### EXERCISE GOAL
The word "style" occurs in some lines of the data. Return each such line.

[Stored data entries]
....................
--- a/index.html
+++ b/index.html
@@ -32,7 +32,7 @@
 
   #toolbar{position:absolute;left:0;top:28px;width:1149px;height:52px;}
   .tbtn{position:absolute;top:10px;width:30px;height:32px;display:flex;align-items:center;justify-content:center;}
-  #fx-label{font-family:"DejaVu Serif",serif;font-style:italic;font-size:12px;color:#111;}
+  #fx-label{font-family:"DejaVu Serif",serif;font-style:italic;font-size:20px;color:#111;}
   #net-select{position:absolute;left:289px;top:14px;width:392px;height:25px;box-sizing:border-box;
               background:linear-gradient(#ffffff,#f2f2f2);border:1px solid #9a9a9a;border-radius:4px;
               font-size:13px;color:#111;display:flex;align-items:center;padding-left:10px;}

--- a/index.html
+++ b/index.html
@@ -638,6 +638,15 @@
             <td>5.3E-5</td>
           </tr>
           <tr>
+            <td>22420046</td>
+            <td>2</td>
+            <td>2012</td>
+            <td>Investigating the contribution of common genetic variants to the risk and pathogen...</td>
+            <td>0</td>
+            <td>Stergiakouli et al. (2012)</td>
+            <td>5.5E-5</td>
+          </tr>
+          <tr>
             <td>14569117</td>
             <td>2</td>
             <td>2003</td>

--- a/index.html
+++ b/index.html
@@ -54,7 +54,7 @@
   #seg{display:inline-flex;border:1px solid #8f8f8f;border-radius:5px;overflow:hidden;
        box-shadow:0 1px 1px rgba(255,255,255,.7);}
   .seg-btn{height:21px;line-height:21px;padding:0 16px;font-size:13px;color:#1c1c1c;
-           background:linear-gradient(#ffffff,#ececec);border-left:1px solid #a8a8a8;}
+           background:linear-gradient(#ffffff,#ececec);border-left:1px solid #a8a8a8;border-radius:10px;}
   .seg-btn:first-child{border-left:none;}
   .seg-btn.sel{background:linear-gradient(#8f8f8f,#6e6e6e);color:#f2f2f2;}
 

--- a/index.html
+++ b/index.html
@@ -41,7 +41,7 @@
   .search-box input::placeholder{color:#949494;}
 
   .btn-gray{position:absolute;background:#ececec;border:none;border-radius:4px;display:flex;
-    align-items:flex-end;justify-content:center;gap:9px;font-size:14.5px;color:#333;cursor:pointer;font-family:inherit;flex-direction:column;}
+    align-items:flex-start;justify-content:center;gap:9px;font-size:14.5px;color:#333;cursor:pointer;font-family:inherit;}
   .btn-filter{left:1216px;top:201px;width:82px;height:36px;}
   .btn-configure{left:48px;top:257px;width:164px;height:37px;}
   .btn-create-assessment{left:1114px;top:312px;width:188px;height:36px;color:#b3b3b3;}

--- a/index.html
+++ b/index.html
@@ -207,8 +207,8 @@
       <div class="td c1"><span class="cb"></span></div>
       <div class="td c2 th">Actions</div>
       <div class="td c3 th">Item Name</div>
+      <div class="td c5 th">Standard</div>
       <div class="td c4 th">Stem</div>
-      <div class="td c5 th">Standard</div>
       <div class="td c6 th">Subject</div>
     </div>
....................
### ANSWER TO THIS TASK
-  #fx-label{font-family:"DejaVu Serif",serif;font-style:italic;font-size:12px;color:#111;}
+  #fx-label{font-family:"DejaVu Serif",serif;font-style:italic;font-size:20px;color:#111;}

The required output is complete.